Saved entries

========

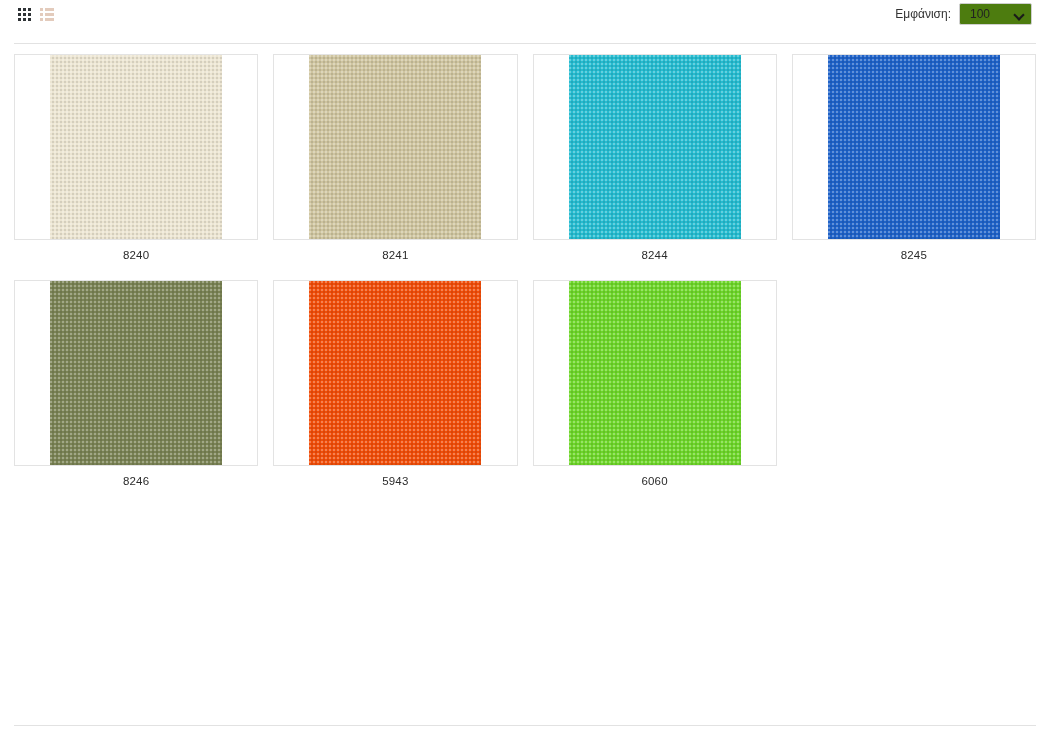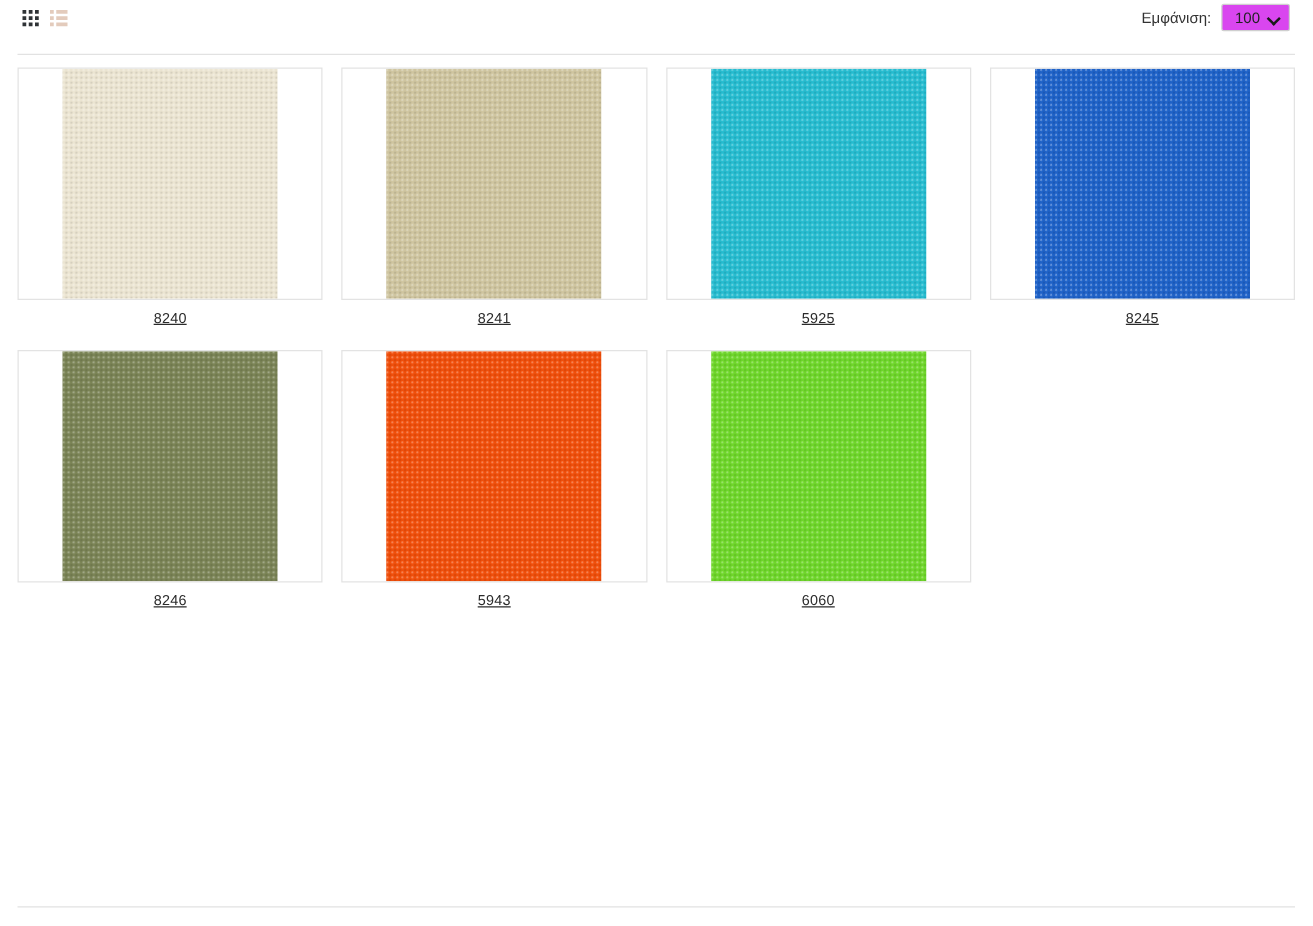--- a/index.html
+++ b/index.html
@@ -87,9 +87,9 @@
     position: relative;
     display: inline-flex;
     align-items: center;
-    gap: 7px;
+    gap: 25px;
     border: 1px solid #cfcfcf;
-    background: #d946ef;
+    background: #4d7c0f;
     border-radius: 2px;
     padding: 3px 7px 3px 10px;
     font-size: 12px;

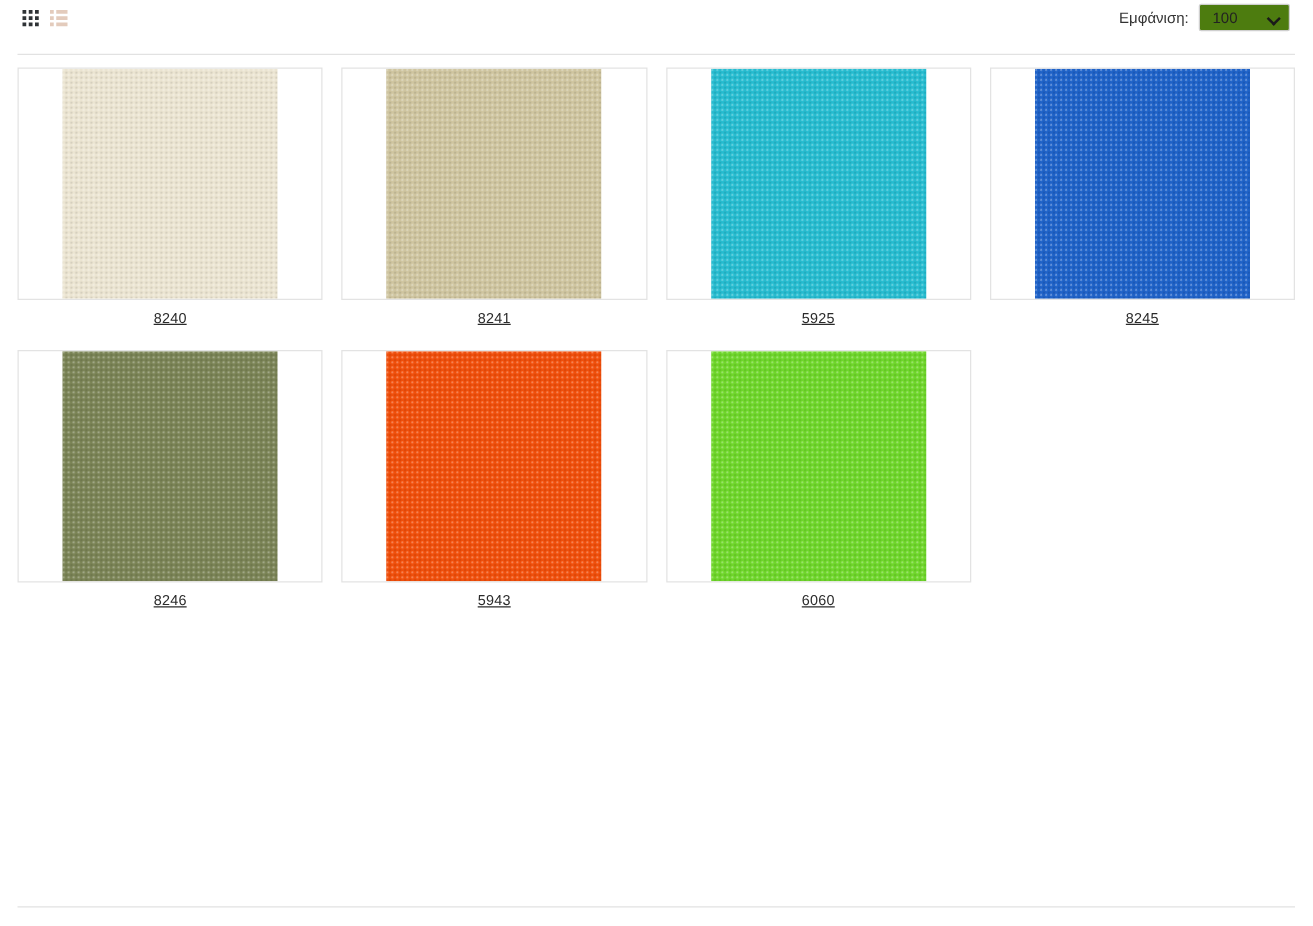--- a/index.html
+++ b/index.html
@@ -162,7 +162,6 @@
     line-height: 14px;
     letter-spacing: 0.2px;
     cursor: pointer;
-    text-decoration: underline;
   }
 
   

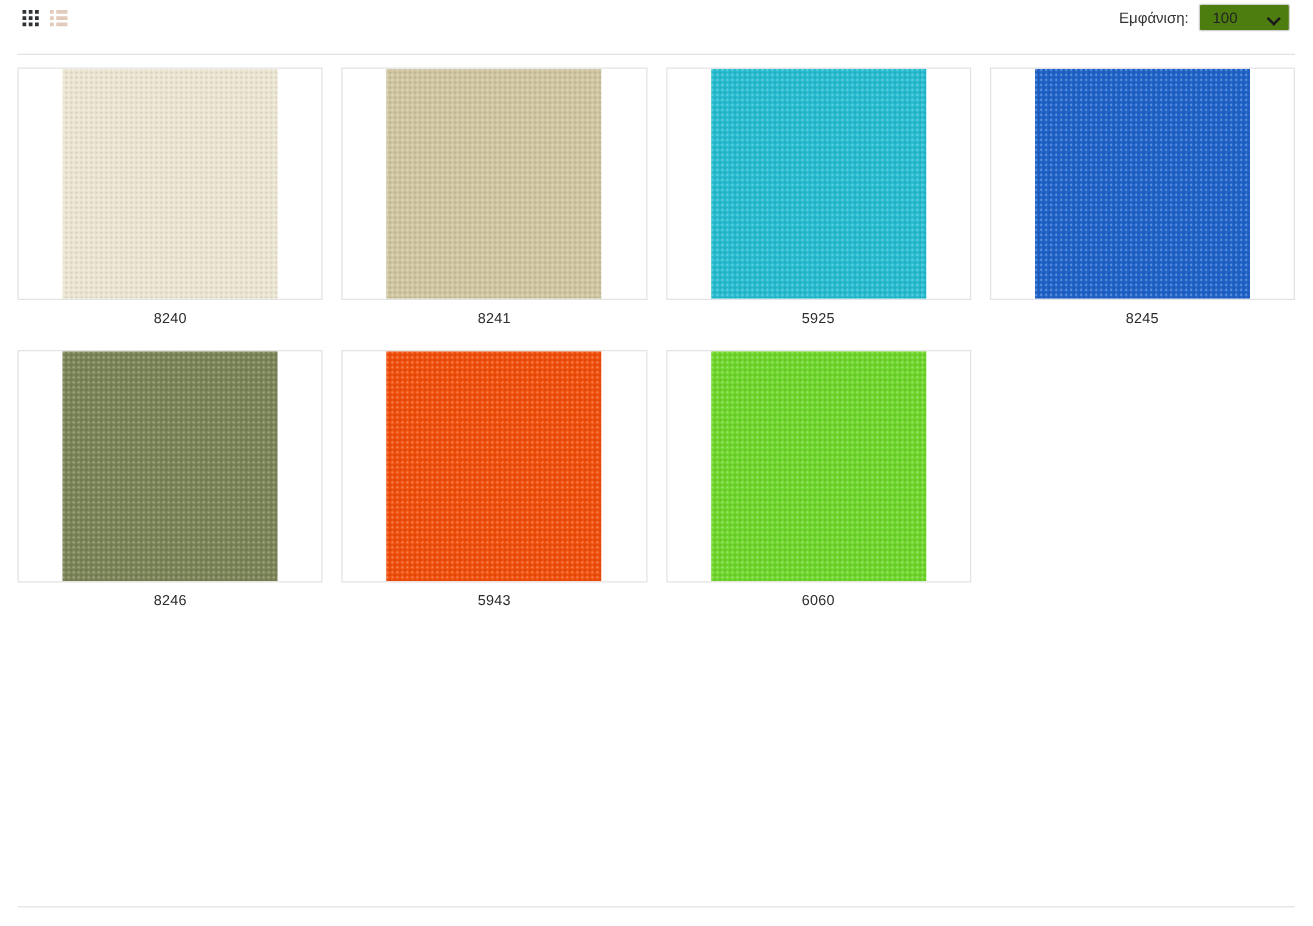--- a/index.html
+++ b/index.html
@@ -232,7 +232,7 @@
       <a class="product-card">
         <span class="swatch" style="background-color: rgb(38, 188, 208);"></span>
       </a>
-      <a class="product-name">5925</a>
+      <a class="product-name">8244</a>
     </div>
     <div class="product-item">
       <a class="product-card">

========

● INSTRUCTIONS TO FOLLOW
Within the entries above, find each line where "background" appears; copy every one.

● EXERCISE OUTPUT
-    background: #d946ef;
+    background: #4d7c0f;
         <span class="swatch" style="background-color: rgb(38, 188, 208);"></span>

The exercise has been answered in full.